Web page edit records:

++++++++++

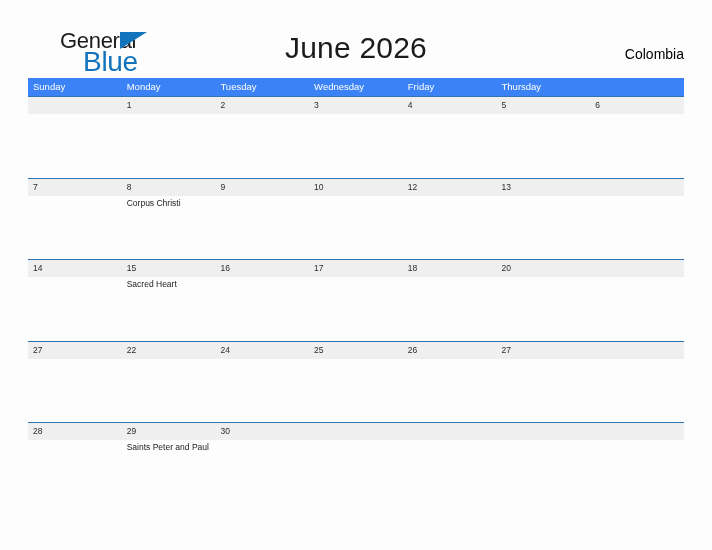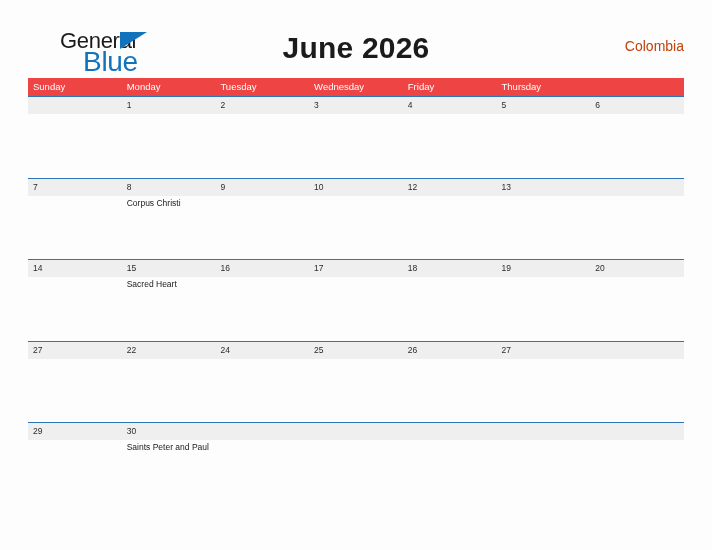--- a/index.html
+++ b/index.html
@@ -62,47 +62,47 @@
     white-space: nowrap;
   }
 
   .cal-title {
     position: absolute;
     left: 0;
     top: 31px;
     width: 712px;
     text-align: center;
     font-size: 30px;
-    font-weight: 700;
+    font-weight: 400;
     color: #1b1b1b;
     letter-spacing: 0.2px;
   }
 
   .country {
     position: absolute;
     right: 28px;
-    top: 38px;
+    top: 46px;
     font-size: 14px;
-    color: #c2410c;
+    color: #000000;
     text-align: right;
   }
 
   
   .calendar {
     position: absolute;
     left: 28px;
     top: 78px;
     width: 656px;
   }
 
   .weekday-row {
     display: flex;
     width: 656px;
     height: 18px;
-    background: #ef4444;
+    background: #3b82f6;
   }
   .weekday-cell {
     width: 93.71px;
     box-sizing: border-box;
     padding-left: 5px;
     font-size: 9.5px;
     color: #ffffff;
     line-height: 18px;
     white-space: nowrap;
     overflow: hidden;
@@ -248,21 +248,20 @@
     </div>
   </div>
 
   <div class="week-row">
     <div class="date-band">
       <div class="day-cell">14</div>
       <div class="day-cell">15</div>
       <div class="day-cell">16</div>
       <div class="day-cell">17</div>
       <div class="day-cell">18</div>
-      <div class="day-cell">19</div>
       <div class="day-cell">20</div>
     </div>
     <div class="body-band">
       <div class="event-cell">
           <div class="event"></div>
         </div>
       <div class="event-cell">
           <div class="event">Sacred Heart</div>
         </div>
       <div class="event-cell">
@@ -312,20 +311,21 @@
           <div class="event"></div>
         </div>
       <div class="event-cell">
           <div class="event"></div>
         </div>
     </div>
   </div>
 
   <div class="week-row">
     <div class="date-band">
+      <div class="day-cell">28</div>
       <div class="day-cell">29</div>
       <div class="day-cell">30</div>
       <div class="day-cell"></div>
       <div class="day-cell"></div>
       <div class="day-cell"></div>
       <div class="day-cell"></div>
     </div>
     <div class="body-band">
       <div class="event-cell">
           <div class="event"></div>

++++++++++

> [EXERCISE INSTRUCTIONS]:
Give the entries back verbatim and omit the images.

> [ANSWER SPACE]:
--- a/index.html
+++ b/index.html
@@ -62,47 +62,47 @@
     white-space: nowrap;
   }
 
   .cal-title {
     position: absolute;
     left: 0;
     top: 31px;
     width: 712px;
     text-align: center;
     font-size: 30px;
-    font-weight: 700;
+    font-weight: 400;
     color: #1b1b1b;
     letter-spacing: 0.2px;
   }
 
   .country {
     position: absolute;
     right: 28px;
-    top: 38px;
+    top: 46px;
     font-size: 14px;
-    color: #c2410c;
+    color: #000000;
     text-align: right;
   }
 
   
   .calendar {
     position: absolute;
     left: 28px;
     top: 78px;
     width: 656px;
   }
 
   .weekday-row {
     display: flex;
     width: 656px;
     height: 18px;
-    background: #ef4444;
+    background: #3b82f6;
   }
   .weekday-cell {
     width: 93.71px;
     box-sizing: border-box;
     padding-left: 5px;
     font-size: 9.5px;
     color: #ffffff;
     line-height: 18px;
     white-space: nowrap;
     overflow: hidden;
@@ -248,21 +248,20 @@
     </div>
   </div>
 
   <div class="week-row">
     <div class="date-band">
       <div class="day-cell">14</div>
       <div class="day-cell">15</div>
       <div class="day-cell">16</div>
       <div class="day-cell">17</div>
       <div class="day-cell">18</div>
-      <div class="day-cell">19</div>
       <div class="day-cell">20</div>
     </div>
     <div class="body-band">
       <div class="event-cell">
           <div class="event"></div>
         </div>
       <div class="event-cell">
           <div class="event">Sacred Heart</div>
         </div>
       <div class="event-cell">
@@ -312,20 +311,21 @@
           <div class="event"></div>
         </div>
       <div class="event-cell">
           <div class="event"></div>
         </div>
     </div>
   </div>
 
   <div class="week-row">
     <div class="date-band">
+      <div class="day-cell">28</div>
       <div class="day-cell">29</div>
       <div class="day-cell">30</div>
       <div class="day-cell"></div>
       <div class="day-cell"></div>
       <div class="day-cell"></div>
       <div class="day-cell"></div>
     </div>
     <div class="body-band">
       <div class="event-cell">
           <div class="event"></div>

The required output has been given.